Anybody have pics of there fry ? those are like 3 months old.


----------



## Azballa7 (Jul 12, 2007)

Those are my fry I sold to Will...I can assure you that they are not hybrids. My White Tops are F1 and they came from a species only tank (WC White Top Haras)
Here is a picture of my dominant male who is the father of those fry!


----------



## Azballa7 (Jul 12, 2007)

nmcichlid-aholic said:


> Mschn99 said:
> 
> 
> > while i would never judge a fish at a fry stage, i can say that my fry from my old tank raised hara, and the fry from my current F1 hara, never are that light at a fry stage.
> ...


Don't have any Kenyis in my tank...so I know this can be ruled out for sure. The tank mates for my White tops consist of Demasonis, yellow labs, srt Hongis, yellow tail aceis, syno cats, bristlenose plecos, and a few otopharynx lithobates z-rocks.


----------



## Azballa7 (Jul 12, 2007)

Mschn99 said:


> while i would never judge a fish at a fry stage, i can say that my fry from my old tank raised hara, and the fry from my current F1 hara, never are that light at a fry stage.
> They also dont show the bars like that at a small fry stage.


Well the color of the substrate, lighting and stress can have a impact on the coloring of fish. And the fish are around 1" to 1.5 inches or so.
I did a quick google search and found several pictures of fry white tops with barring....

Guess we will have to wait for the fry to grow out some more to get our answers. :fish:


----------



## Kanorin (Apr 8, 2008)

Those fry look like Cyno sp. Hara to me. I've seen barring like that quite young - it doesn't stay on all the time, but they'll flash it as they start playing chase / testing dominance.


----------



## Kanorin (Apr 8, 2008)

amcvettec said:


> it looks like they have yellow tipped tail fins and along the caudal aspect of the dorsal fin. Their jaw shape also seems very off, even for juveniles.

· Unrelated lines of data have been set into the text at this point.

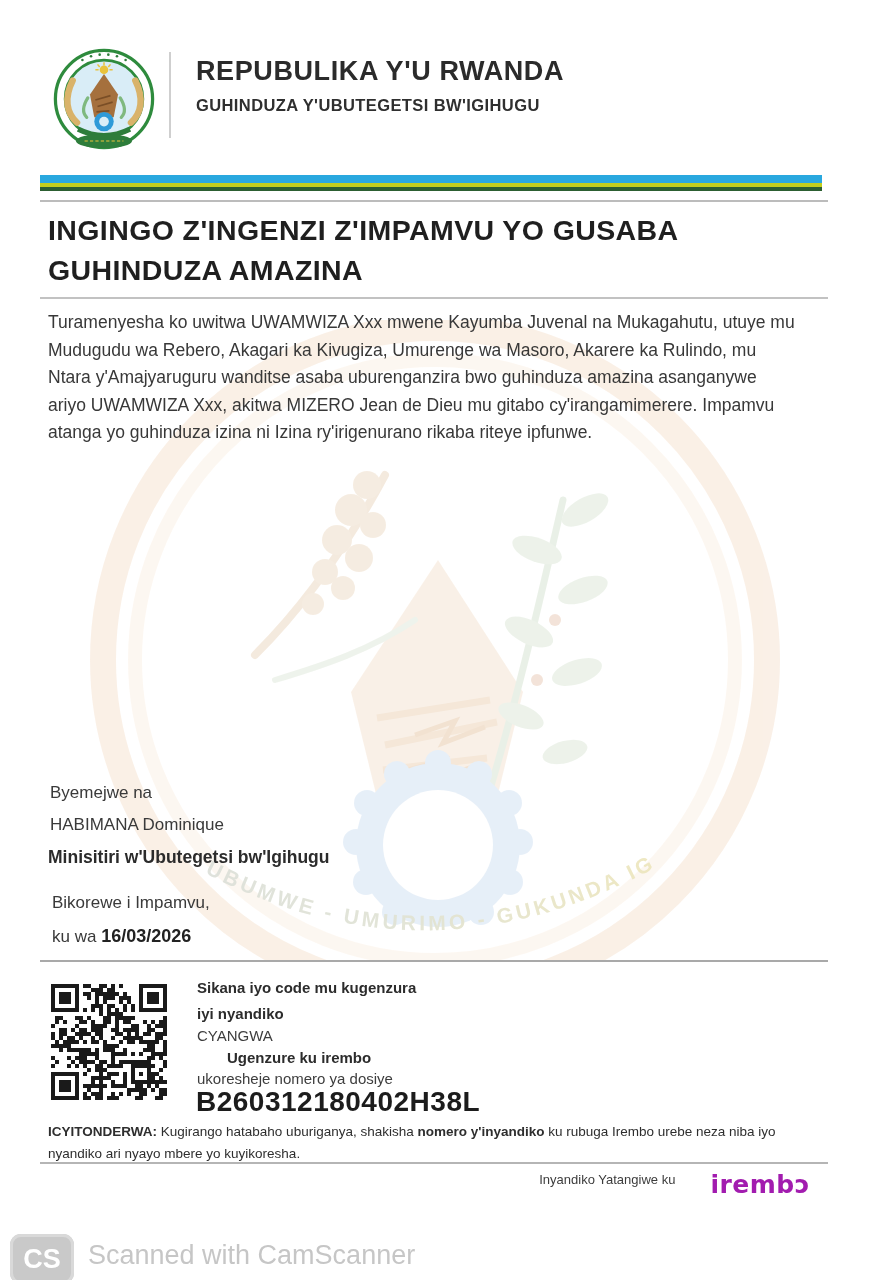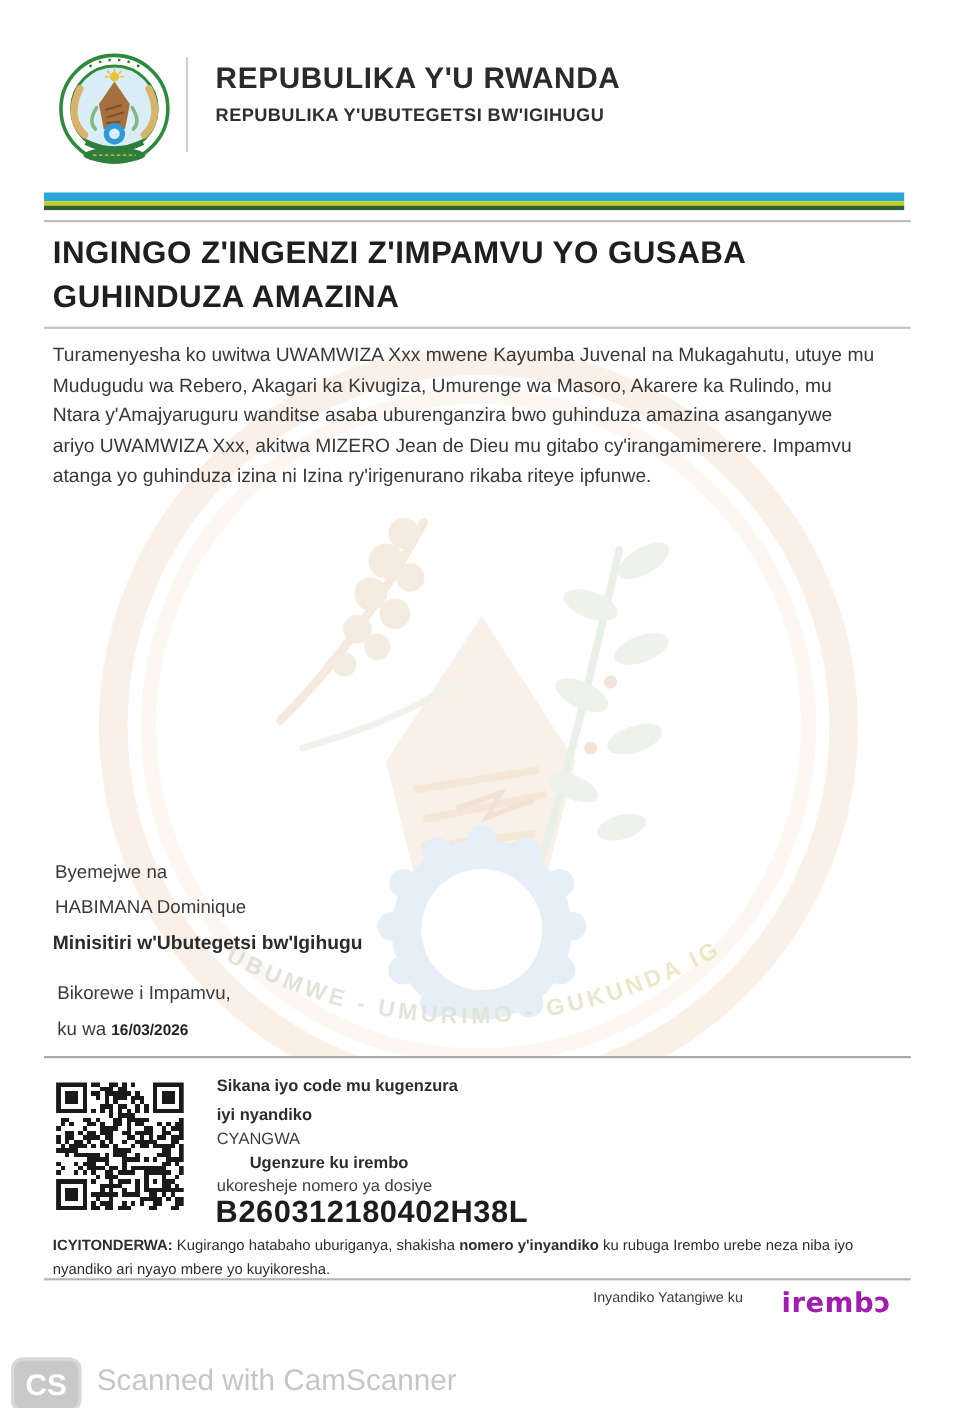--- a/index.html
+++ b/index.html
@@ -29,21 +29,21 @@
   
   .wm{left:85px;top:320px;width:700px;height:640px;pointer-events:none;}
 
   
   .sig{font-size:17px;color:#3a3a3a;}
   .sig-approved{left:50px;top:783px;}
   .sig-name{left:50px;top:815px;}
   .sig-title{left:48px;top:847px;font-weight:700;color:#2b2b2b;font-size:17.5px;}
   .sig-place{left:52px;top:893px;}
   .sig-date{left:52px;top:926px;}
-  .sig-date b{font-size:14px;color:#222;text-align:right;}
+  .sig-date b{font-size:18px;color:#222;text-align:right;}
 
   
   .qr{left:51px;top:984px;width:116px;height:116px;}
   .ver{left:197px;color:#3d3d3d;font-size:15px;}
   .ver-b{font-weight:700;color:#2c2c2c;}
   .v1{top:979px;} .v2{top:1005px;} .v3{top:1027px;} .v4{top:1049px;margin-left:30px;} .v5{top:1070px;}
   .doc-num{left:196px;top:1086px;font-size:28px;font-weight:700;color:#1c1c1c;letter-spacing:.5px;}
 
   .notice{left:48px;top:1121px;width:772px;font-size:13.5px;line-height:22px;color:#2e2e2e;}
   .notice b{font-weight:700;}
@@ -92,21 +92,21 @@
     <path d="M42,50 L56,46 M44,56 L58,52 M43,61 L55,60" stroke="#7a4e26" stroke-width="1.6" fill="none"></path>
     <circle cx="50" cy="70" r="9" fill="#2e9ad8"></circle>
     <circle cx="50" cy="70" r="4.5" fill="#d9edf7"></circle>
     <path d="M26,77 Q50,89 74,77" fill="none" stroke="#2e7d3b" stroke-width="5"></path>
     <ellipse cx="50" cy="88" rx="26" ry="6.5" fill="#2e7d3b"></ellipse>
     <path d="M32,88 L68,88" stroke="#e9c33c" stroke-width="1" stroke-dasharray="3 2"></path>
   </svg>
 
   <div class="abs hdr-divider"></div>
   <div class="abs hdr-title">REPUBULIKA Y'U RWANDA</div>
-  <div class="abs hdr-sub">REPUBULIKA Y'UBUTEGETSI BW'IGIHUGU</div>
+  <div class="abs hdr-sub">GUHINDUZA Y'UBUTEGETSI BW'IGIHUGU</div>
 
   <div class="abs flag">
     <div class="b" style="background: rgb(41, 168, 223);"></div>
     <div class="y" style="background: rgb(194, 206, 27);"></div>
     <div class="g" style="background: rgb(44, 95, 49);"></div>
   </div>
 
   <div class="abs rule rule1"></div>
 
   <div class="abs doc-title">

A yellow tipping of the caudal fin and dorsal fin is sometimes seen in this species - especially when young. It's hard to see under certain lighting.


----------



## Michael_S (Aug 18, 2013)

Azballa7 said:


> nmcichlid-aholic said:
> 
> 
> > Mschn99 said:
> ...


Out of curiosity, did you witness the spawn?


----------



## Azballa7 (Jul 12, 2007)

Yes iv seen them spawn...iv seen all of my fish spawn at one point or another...especially after big water changes. However ever since I got the syno cats the spawn rates have not been too successful....the catfish either eat the eggs or just interrupt the fish.


----------